Confession: My life and ministry have suffered greatly for lack of working systems. My problem is not laziness or lack of passion. Pretty much, I like just about every idea I come across. I don’t miss opportunities for lack of desire. I miss out for lack of knowing how to take good ideas (and more critically, “God ideas”) and design systems that move those ideas forward.

Why do systems matter? Think of it like a pile of bicycle parts. That pile, theoretically, is a bicycle. Everything is there to make a bicycle. Of course, in the form of a disconnected pile, it isn’t going anywhere.

There is no system to a pile of parts.

Now suppose I know something about bicycle construction (which I don’t but suppose I did). Suppose I know enough to be able to look at a pile and know it has the makings of a bike. In fact, I could call that pile my bike, and even be very proud of my pile of parts. “Look at that pile!” I’d say. “There’s one heck of a bike in that pile!”

Now suppose I find in my bike pile a rusty bolt. This bolt won’t do, I think to myself. I become angry about this one bolt and return it to the people who gave me the pile. I yell at them for giving me this bolt. “Self-respecting people don’t use rusty bolts!” I exclaim. In an attempt to placate me and keep my business the bike people sheepishly replace the bolt with one more to my liking.

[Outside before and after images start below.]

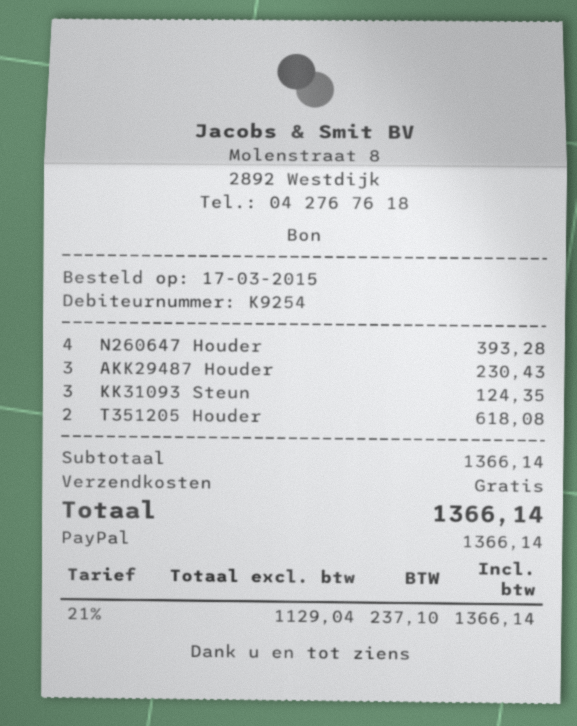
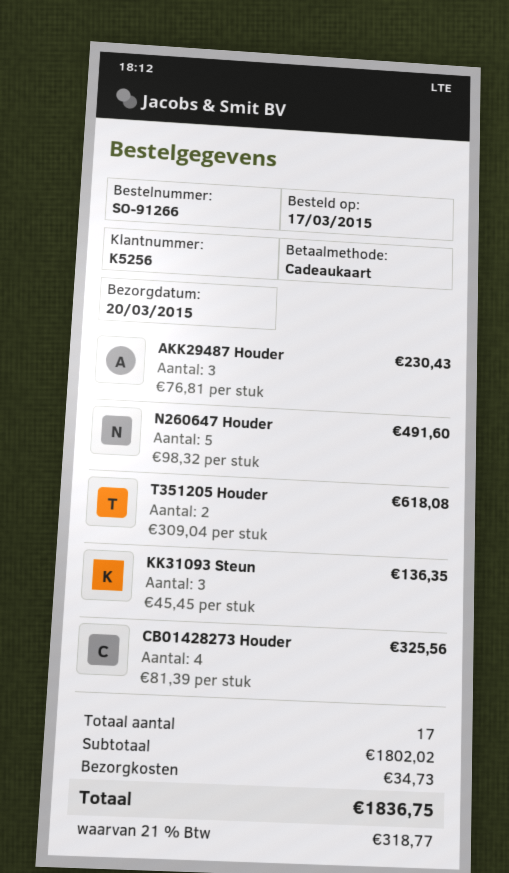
customer number: K9254 -> K5256
payment method: PayPal -> gift card
N260647 Houder: 4 for 393.28 -> 5 for 491.60
KK31093 Steun: 3 for 124.35 -> 3 for 136.35
CB01428273 Houder: none -> 4 for 325.56
subtotal: 1366.14 -> 1802.02
shipping: 0.00 -> 34.73
tax: 21% = 237.10 -> 21% = 318.77
total: 1366.14 -> 1836.75

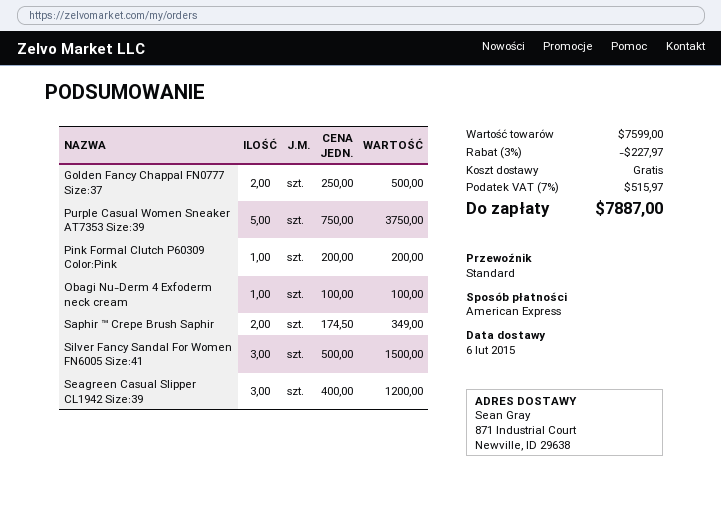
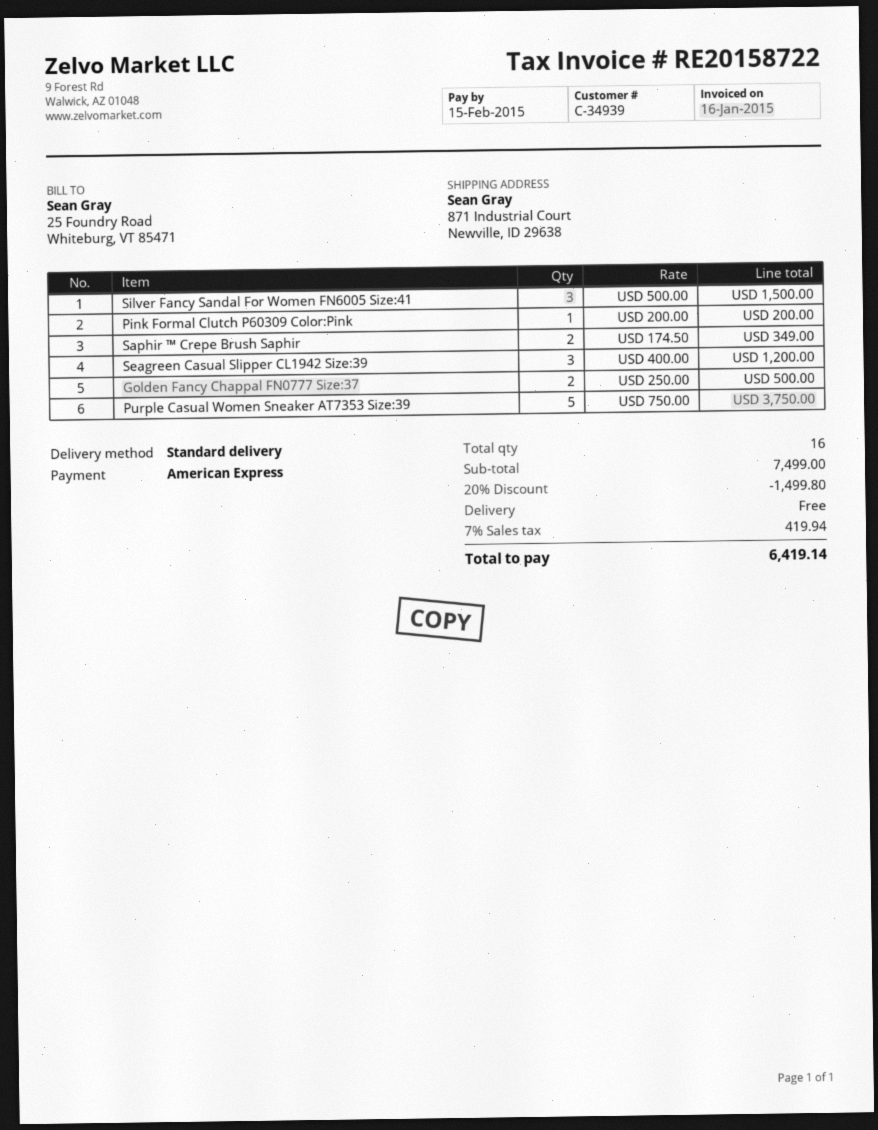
Obagi Nu-Derm 4 Exfoderm neck cream: 1 x 100.00 = 100.00 -> none
subtotal: 7599.00 -> 7499.00
discount: 3% = 227.97 -> 20% = 1499.80
tax: 7% = 515.97 -> 7% = 419.94
total: 7887.00 -> 6419.14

Which I then throw onto the pile.

Which still isn’t moving.

Now I have a better bolt but I’m no closer to riding a bike. Why? Because while my pile of parts is a bike in theory, it is not a bike in reality. Until the parts are connected so they make a system that moves me forward, I don’t actually have a bike … just a pile. And a pile without a system won’t take me anyplace.

Let me say that again: A pile without a system won’t take you anyplace.

And here is the challenge for far too many folks who follow Jesus. What we call a spiritual life is for most of us no more than a pile of disconnected parts. We attend a worship service, maybe check in at a small group, pray before meals, and read a devotional book over breakfast or coffee.

We have the parts, but no system.

Then, when we discover a piece of the pile that isn’t to our liking — a small group that isn’t fun enough or a worship service that doesn’t “feed us” or music that doesn’t fit our taste — we pull that part out and hold it up to the person responsible so we can complain. “This piece is rusty! No self-respecting person wants a piece like this!” And maybe the person to whom we complain adjusts to keep us happy. They give us a better part. Or we go someplace where that part is more available. Then what do we have? All we have, really, is a shinier part to toss back onto the pile. Which is taking us no place, because we have no system.

Brothers and sisters, this is an oppressive way to live the Christian life. It is life-sucking and fun-sucking, both for us and those around us. Who wants to carry around a heavy and oppressive pile of parts that are actually designed to fit together into a system that carries us and takes us someplace spiritually?

This is the point of the means of grace — prayer, Bible reading, worship, journaling, fasting, group accountability. These parts are meant to fit together into a cohesive system that takes us closer to Christ. They are meant to be fashioned into something that serves us spiritually, so we can become all we were created to become.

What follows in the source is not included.